NOTE: I'm not looking to start a religious debate here. Thanks for the help.


----------



## jgbrowning (Jul 10, 2002)

Green Knight said:
			
		

> *I'm talking the Judeo-Christian God, here. Jehovah, Yahweh, etc.
> 
> SOOOO, let's say he existed in a D&D setting. So what Domains would be available to any Clerics who worshipped him? What Prestige Domains (From Defenders of the Faith) would also be available? I've got some ideas, but I want to see if anyone has any better ideas (Which is VERY likely, as I'm not all that bright  ).
> 
> ...




I always find it amusing that it is the judeo-christian god and not the judeo-christian-muslim god.  anyway it depends.  there's really a duality god in the bible.  one vengefull and unforgiving and the other one the opposite.  it was one useful way of expressing the environment around them.  i'd say all domains because just look at all the saints.

joe b.


----------



## Jack Haggerty (Jul 10, 2002)

That depends entirely on which version of the Judeo-Christian God you're talking about...

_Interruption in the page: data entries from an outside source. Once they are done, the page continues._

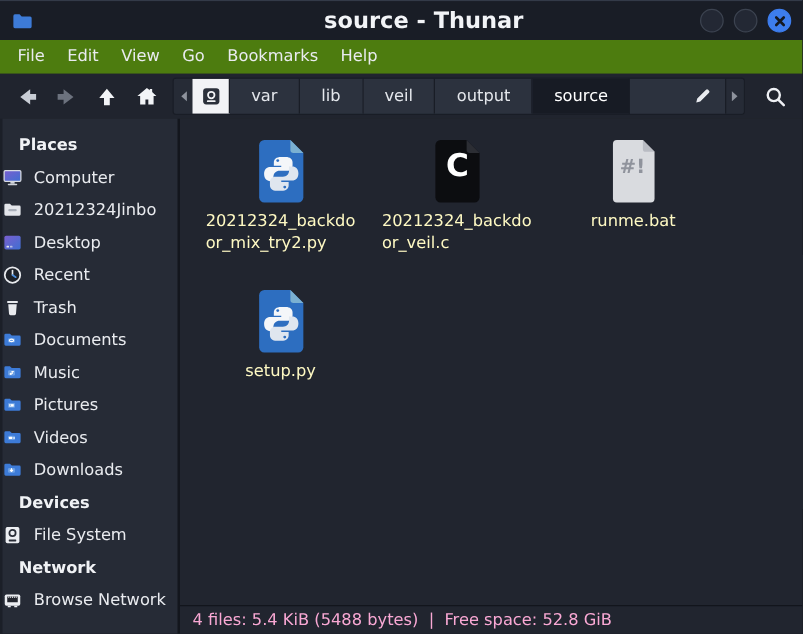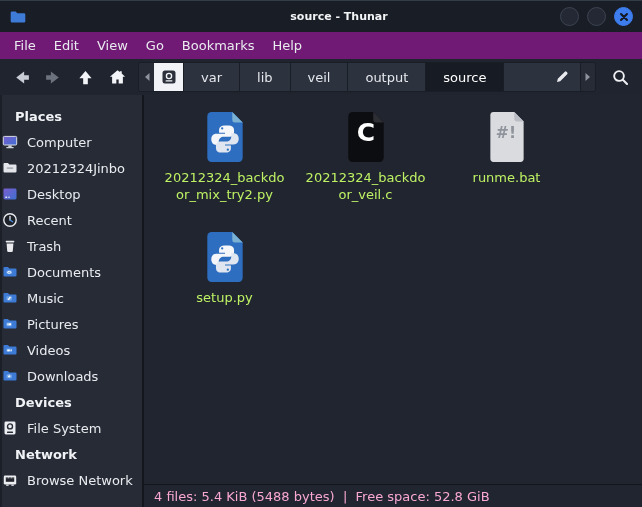--- a/index.html
+++ b/index.html
@@ -3,27 +3,27 @@
 <meta charset="utf-8">
 <style>
   * { margin:0; padding:0; box-sizing:border-box; }
   html,body { width:642px; height:507px; background:#14171f; }
   body { font-family:"DejaVu Sans","Liberation Sans",sans-serif; font-size:13px; color:#e9ebef; overflow:hidden; }
   .window { width:642px; height:507px; background:#20242e; display:flex; flex-direction:column; border-top:1px solid #333a48; }
 
   
   .titlebar { height:31px; background:#191d26; display:flex; align-items:center; position:relative; flex:0 0 auto; padding:0 9px; }
   .titlebar .app-icon { width:18px; height:18px; flex:0 0 auto; }
-  .titlebar .title { position:absolute; left:0; right:0; text-align:center; font-weight:bold; font-size:11px; color:#f2f4f7; pointer-events:none;padding-left:36px; }
+  .titlebar .title { position:absolute; left:0; right:0; text-align:center; font-weight:bold; font-size:18px; color:#f2f4f7; pointer-events:none;padding-left:36px; }
   .win-controls { margin-left:auto; display:flex; gap:8px; z-index:2; }
   .wbtn { width:19px; height:19px; border-radius:50%; background:#232834; border:1px solid #3c4350; display:flex; align-items:center; justify-content:center; }
   .wbtn.close { background:#3d7ded; border-color:#3d7ded; }
 
   
-  .menubar { height:27px; background:#701a75; display:flex; align-items:center; padding-left:5px; flex:0 0 auto; }
+  .menubar { height:27px; background:#4d7c0f; display:flex; align-items:center; padding-left:5px; flex:0 0 auto; }
   .menu-item { padding:4px 9px; color:#e9ebef; cursor:default; border-radius:3px; }
 
   
   .toolbar { height:36px; background:#20242e; display:flex; align-items:center; padding:0 6px; gap:2px; flex:0 0 auto; }
   .nav-btn { width:30px; height:28px; display:flex; align-items:center; justify-content:center; border-radius:3px; }
   .crumb-bar { margin-left:4px; height:30px; flex:1 1 auto; background:#262b36; border-radius:3px; display:flex; align-items:stretch; overflow:hidden; border:1px solid #191d26; }
   .crumb-scroll-btn { width:15px; display:flex; align-items:center; justify-content:center; background:#262b36; }
   .crumb-root { width:30px; background:#f2f3f6; display:flex; align-items:center; justify-content:center; border-right:1px solid #191d26; }
   .crumb { padding:0 17px; display:flex; align-items:center; background:#2c323e; color:#e4e7ec; border-right:1px solid #191d26; }
   .crumb.active { background:#171b24; color:#ffffff; font-weight:normal; }
@@ -34,21 +34,21 @@
   .content { flex:1 1 auto; display:flex; min-height:0; }
   .sidebar { width:144px; flex:0 0 auto; background:#262b36; border-right:2px solid #13161d; border-left:2px solid #1b1f28; padding-top:8px; overflow:hidden; }
   .side-header { height:26px; display:flex; align-items:center; padding-left:13px; font-weight:bold; color:#f0f2f5; }
   .side-item { height:26px; display:flex; align-items:center; gap:9px; color:#e9ebef; cursor:default; }
   .side-item .sicon { width:16px; height:16px; flex:0 0 auto; display:flex; }
 
   .main { flex:1 1 auto; display:flex; flex-direction:column; min-width:0; background:#21252f; }
   .filegrid { flex:1 1 auto; display:grid; grid-template-columns:repeat(3,141px); grid-auto-rows:120px; padding:16px 0 0 10px; align-content:start; }
   .file-cell { display:flex; flex-direction:column; align-items:center; width:141px; }
   .file-cell .ficon { width:42px; height:52px; margin-bottom:6px; }
-  .file-label { max-width:120px; text-align:center; line-height:17px; word-break:break-all; color:#bef264; }
+  .file-label { max-width:120px; line-height:17px; word-break:break-all; color:#fef9c3; }
 
   .statusbar { height:23px; flex:0 0 auto; background:#21252f; border-top:1px solid #12151c; display:flex; align-items:center; padding-left:10px; color:#f9a8d4; }
   .statusbar span { white-space:pre; }
 </style>
 </head>
 <body>
 
 <div class="window">
 
   <div class="titlebar">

Every different regilion that uses Him...  Jewdaism, Catholic Christianity, Protestant Christianity, and Islam too...  each has a very different view on how He and His followers should and do act.

Good, Healing, Knowledge, Law, Protection, Strength, Sun and War would all suit Him, depending on you point of view.  

Catholicism, with all of its Patron Saints, could feasibly use practically any domain... except for perhaps a select few such as Chaos, Evil and Magic.


----------



## Green Knight (Jul 10, 2002)

*Re: Re: What domains would be available to Clerics of GOD?*



			
				jgbrowning said:
			
		

> *
> 
> I always find it amusing that it is the judeo-christian god and not the judeo-christian-muslim god.  anyway it depends.  there's really a duality god in the bible.  one vengefull and unforgiving and the other one the opposite.  it was one useful way of expressing the environment around them.  i'd say all domains because just look at all the saints.
> 
> joe b. *




*sigh* Didn't take long, did it?  

A real argument could be made that Allah ISN'T the same as the Judeo-Christian God. Hell, apparently the name "Allah" existed long before Muhammed came along. It was the name of a local moon god (So it's not coincidental that the symbol of Islam is a crescent moon). And unlike Islam, Christianity doesn't discount what came before, the Torah (Which is the Old Testament in Christianity). Islam, however, has its own book. So amusing or not, there's good reason why it's the Judeo-Christian God and not the Judeo-Christian-Muslim God. If Muslims had slapped the Old and New Testaments in front of the Koran then it might be a different story.


----------



## Green Knight (Jul 10, 2002)

Jack Haggerty said:
			
		

> *That depends entirely on which version of the Judeo-Christian God you're talking about...
> 
> Every different regilion that uses Him...  Jewdaism, Catholic Christianity, Protestant Christianity, and Islam too...  each has a very different view on how He and His followers should and do act.
> 
> ...




Well, then give me your version. In your opinion, what Domains would Clerics of God have?


----------



## jgbrowning (Jul 10, 2002)

*Re: Re: Re: What domains would be available to Clerics of GOD?*

"[*sigh* Didn't take long, did it? " 

I wasnt starting a debate just stating what i thought.  i think followers of God could have any domain.  including evil.  they would use evil against non-believers, but im a little less cut-and-dried than most DM's

"A real argument could be made that Allah ISN'T the same as the Judeo-Christian God. Hell, apparently the name "Allah" existed long before Muhammed came along. It was the name of a local moon god (So it's not coincidental that the symbol of Islam is a crescent moon). And unlike Islam, Christianity doesn't discount what came before, the Torah (Which is the Old Testament in Christianity). Islam, however, has its own book. So amusing or not, there's good reason why it's the Judeo-Christian God and not the Judeo-Christian-Muslim God. If Muslims had slapped the Old and New Testaments in front of the Koran then it might be a different story. [/B][/QUOTE]"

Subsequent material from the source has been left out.